┌─ Given records

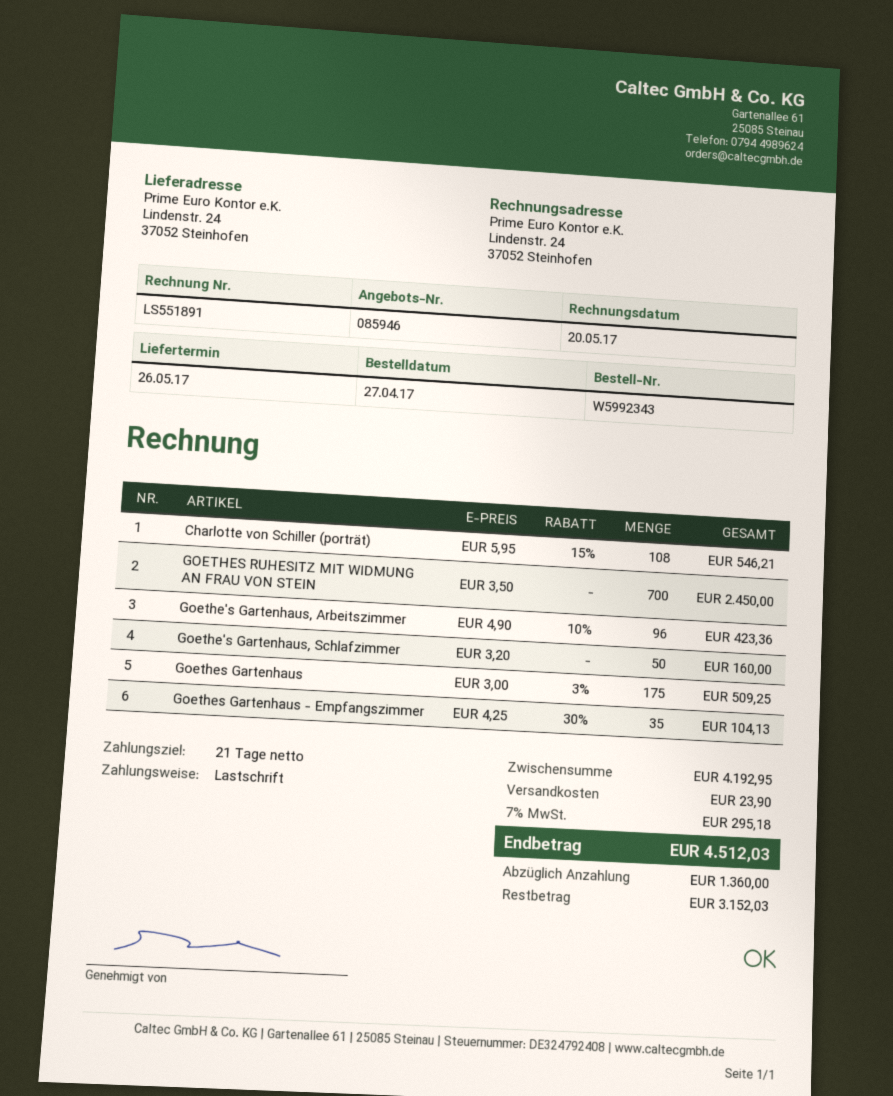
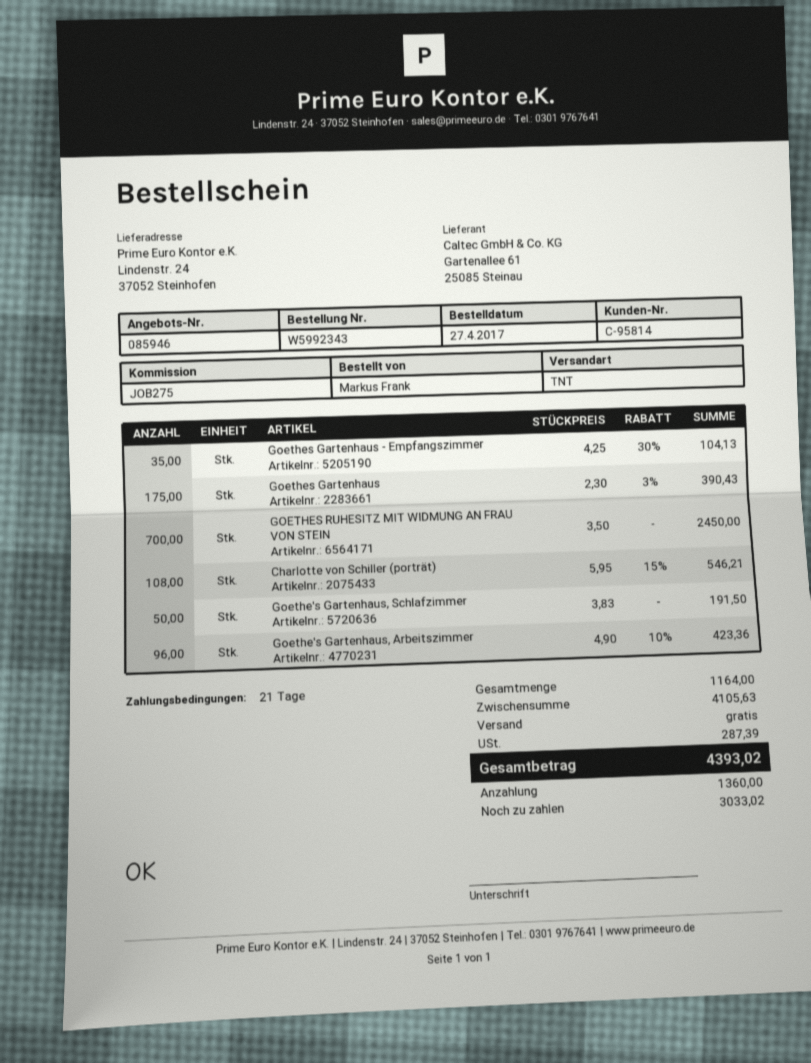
Goethe's Gartenhaus, Schlafzimmer: 50 x 3.20 = 160.00 -> 50 x 3.83 = 191.50
Goethes Gartenhaus: 175 x 3.00 - 3% = 509.25 -> 175 x 2.30 - 3% = 390.43
subtotal: 4192.95 -> 4105.63
shipping: 23.90 -> 0.00
tax: 295.18 -> 287.39
total: 4512.03 -> 4393.02
balance: 3152.03 -> 3033.02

└─

The task: Because pictures are not wanted, give every entry above again exactly without them.

Answer to this task:
Goethe's Gartenhaus, Schlafzimmer: 50 x 3.20 = 160.00 -> 50 x 3.83 = 191.50
Goethes Gartenhaus: 175 x 3.00 - 3% = 509.25 -> 175 x 2.30 - 3% = 390.43
subtotal: 4192.95 -> 4105.63
shipping: 23.90 -> 0.00
tax: 295.18 -> 287.39
total: 4512.03 -> 4393.02
balance: 3152.03 -> 3033.02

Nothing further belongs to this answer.